4. Breathe

7.1K 486 82
                                    

"Burada ne işin var?" Louis kaşlarını çatıp Harry'nin küçük bir pof sesiyle birlikte önündeki masaya bıraktığı çantasına baktı. Hemen sonra Harry yüzündeki devasa gülümsemeyle Louis'nin yanındaki sandalyeye çöktü.

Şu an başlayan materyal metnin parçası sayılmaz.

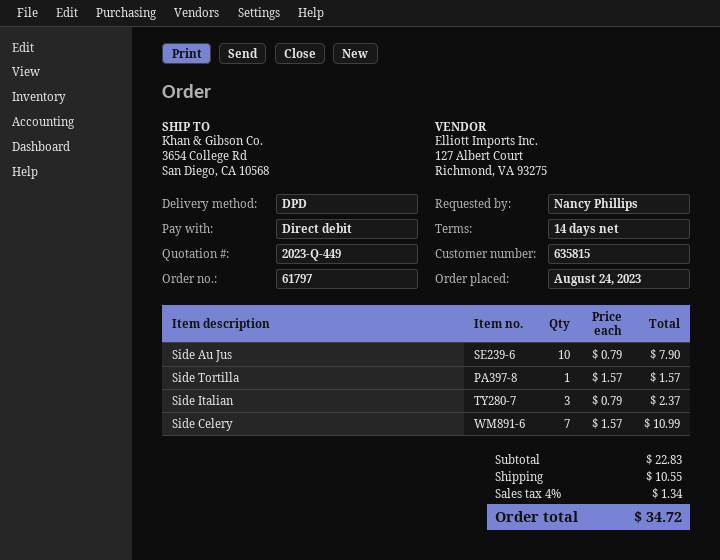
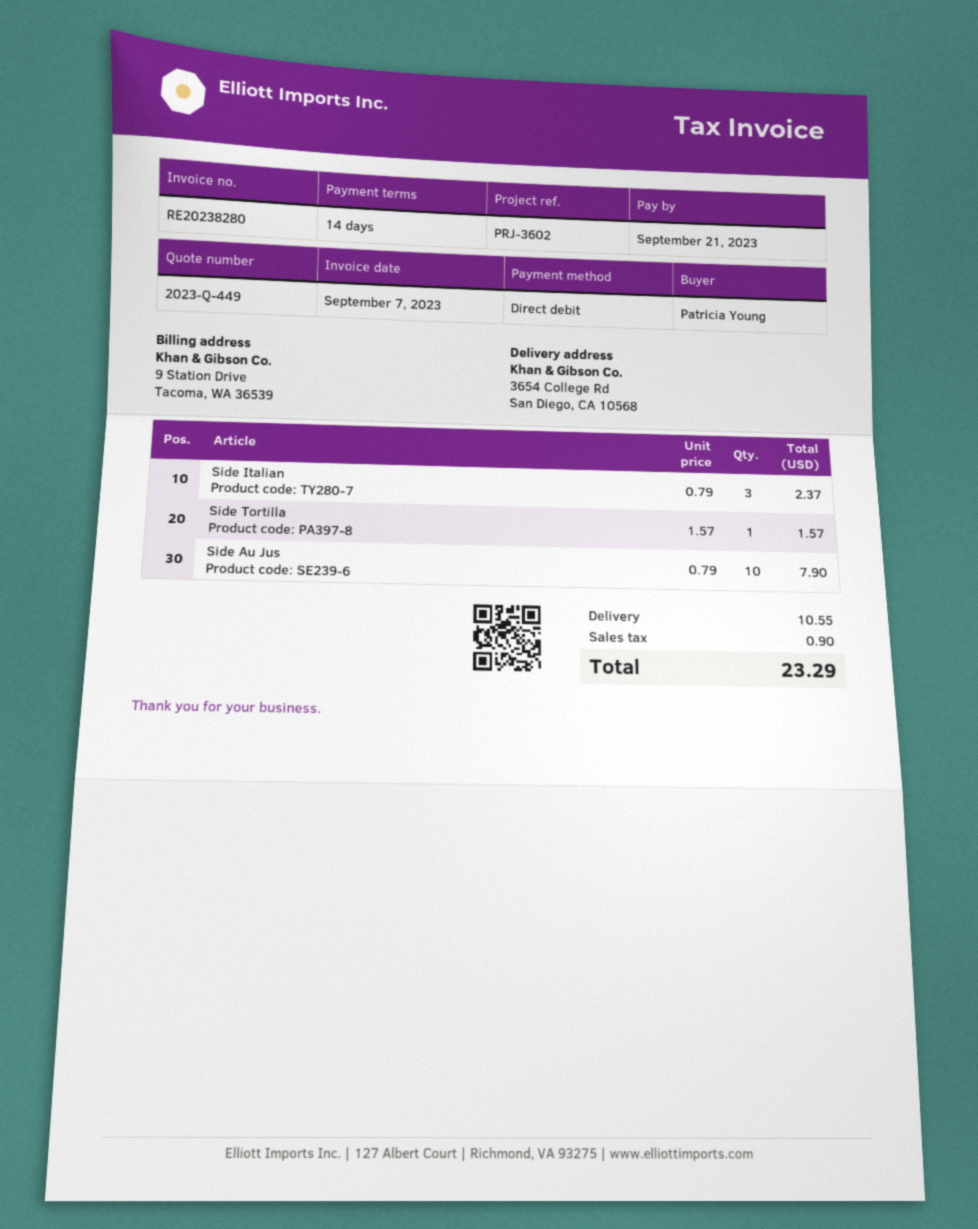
ordered by: Nancy Phillips -> Patricia Young
Side Celery: 7 x 1.57 = 10.99 -> none
tax: 1.34 -> 0.90
total: 34.72 -> 23.29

"Derse geldim." dedi sanki bunu her gün yapıyormuş gibi.

"Burada oturamazsın. Seninleyken herkesin dikkatini çekiyorum."

Her nasılsa Harry buna alınmış görünmedi. "Laboratuvardaki tek boş yer senin yanın." Gamzeleri saklı birer hediye paketi gibi ortaya çıktılar. "Artık laboratuvar partnerin benim."

Louis'nin ağzı şaşkınlıkla açılıp kapandı. "Sen bu dersi görmüyorsun bile."

"Ders programım değişti. Artık ben de bu dersi alıyorum." dedi Harry çantasından lanet olası bir periyodik cetvel haritası çıkartırken.

"Bunu yapman imkansız."

"Öğrenci işleri ile aram iyidir." Harry gözünü kırptı. "Tatlılarla da öyle."

Louis bir şey söylemekle gözlerini devirmek arasında kaldı. Bu çocuğa bulaşmaması gerektiğini biliyordu işte.

"Hey, somurtmasana öyle. Bir vampirle fen laboratuvarında deney yapacağım, ben de bu sadece filmlerde olur sanırdım!" dedi Harry sırıtarak. Louis'nin sinirlerine oynadığını çok iyi biliyordu, geçirdikleri kısa zamana rağmen hangi tuşlara basması gerektiğini çabucak öğrenivermişti.

Louis çok büyük bir belaya bulaşmıştı, daha önceden emin değilse de artık tamamen emindi.

"Aptalın birisin." dedi içini çekip. Harry'nin derslerde onu takip etmesine, insanların görebileceği yerlerde bu kadar yakınında durmasına ya da sinir bozucu Alacakaranlık iğnelemeleri yapmasına ihtiyacı yoktu. Ama yine de tatlı kokusu ciğerlerine dolar dolmaz, Louis kendini tuhaf bir şekilde iyi hissetmeye başlamıştı.

Tabii, insanın bunu bilmesine gerek yoktu.

Derin bir nefes aldı ve hiçbir şey söylemeden ihtiyacı olmadığı halde defterini açtı. Kısa bir süre sonra profesör içeriye girdi ve deney tüplerini onlara dağıttı. Louis bu süre içerisinde Harry'nin suratındaki dalga geçen gülümsemeye sinirlenmemeye çalışıyor, etraftaki insanların onlar hakkındaki konuşmalarını duymazdan geliyordu. Hassas kulaklarının başına açtığı milyonlarca dertten sadece birisiydi bu.

"Neden bize bardak dağıtıyorlar?"

Louis Harry'nin sorusu üzerine ölçekli kapları ortalarına çekti. "Onlara beherglas deniyor." dedi metanetle.

Harry anlam vermeye çalışıyormuş gibi kaba baktı. "Ne işe yarıyor?"

Louis içini çekti ve ölümsüz hayatına bir kez daha lanet etti. "İçine deney sıvılarını koyuyorsun."

"Yani bir bardak."

"Bir beherglas."

"Bir bardaktan farkı yok."

Louia yumruklarını sıktı. "Tanrı aşkına."

Sesinin gereğinden fazla çıktığını fark edince gözleri profesöre takıldı. Takım elbiseli adam onu sorgularcasına tek kaşını kaldırdı. "Bir sorun mu var, Bay Tomlinson?"

Louis profesöre dönmeden önce Harry'ye ters bir bakış attı. "Bir sorun yok." dedi ve sonra devam etti. "Aslında ben, deneyi bireysel olarak yapabilir miyiz onu merak ediyordum."